(Code change snippets)
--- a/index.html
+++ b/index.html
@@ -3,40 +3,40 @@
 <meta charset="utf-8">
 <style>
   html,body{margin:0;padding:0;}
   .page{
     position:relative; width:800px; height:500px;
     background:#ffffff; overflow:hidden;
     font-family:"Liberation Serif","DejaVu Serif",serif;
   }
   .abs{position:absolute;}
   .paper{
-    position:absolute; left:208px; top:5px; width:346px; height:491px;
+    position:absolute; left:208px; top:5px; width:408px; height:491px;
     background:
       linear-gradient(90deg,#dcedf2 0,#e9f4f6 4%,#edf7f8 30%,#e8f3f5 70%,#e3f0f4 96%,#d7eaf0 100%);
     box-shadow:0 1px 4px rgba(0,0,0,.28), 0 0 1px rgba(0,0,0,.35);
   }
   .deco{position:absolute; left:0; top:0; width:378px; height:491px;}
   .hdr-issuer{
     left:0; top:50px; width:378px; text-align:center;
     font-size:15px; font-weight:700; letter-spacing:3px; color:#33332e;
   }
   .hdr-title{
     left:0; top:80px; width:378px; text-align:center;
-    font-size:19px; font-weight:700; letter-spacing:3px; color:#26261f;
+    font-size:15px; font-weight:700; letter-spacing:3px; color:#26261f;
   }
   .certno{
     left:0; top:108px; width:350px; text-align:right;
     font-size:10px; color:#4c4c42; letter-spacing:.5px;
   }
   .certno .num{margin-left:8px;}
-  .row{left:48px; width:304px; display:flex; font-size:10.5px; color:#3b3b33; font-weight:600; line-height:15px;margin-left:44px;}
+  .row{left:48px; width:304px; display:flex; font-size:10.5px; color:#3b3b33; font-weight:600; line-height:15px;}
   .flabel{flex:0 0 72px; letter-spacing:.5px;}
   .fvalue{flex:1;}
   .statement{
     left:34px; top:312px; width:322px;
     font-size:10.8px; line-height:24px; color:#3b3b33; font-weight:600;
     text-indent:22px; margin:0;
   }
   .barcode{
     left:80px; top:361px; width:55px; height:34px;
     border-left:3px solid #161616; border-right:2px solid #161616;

## ACTION ITEM
The answer must be every line from the records above that contains "flex".

## WRITTEN ANSWER
-  .row{left:48px; width:304px; display:flex; font-size:10.5px; color:#3b3b33; font-weight:600; line-height:15px;margin-left:44px;}
+  .row{left:48px; width:304px; display:flex; font-size:10.5px; color:#3b3b33; font-weight:600; line-height:15px;}
   .flabel{flex:0 0 72px; letter-spacing:.5px;}
   .fvalue{flex:1;}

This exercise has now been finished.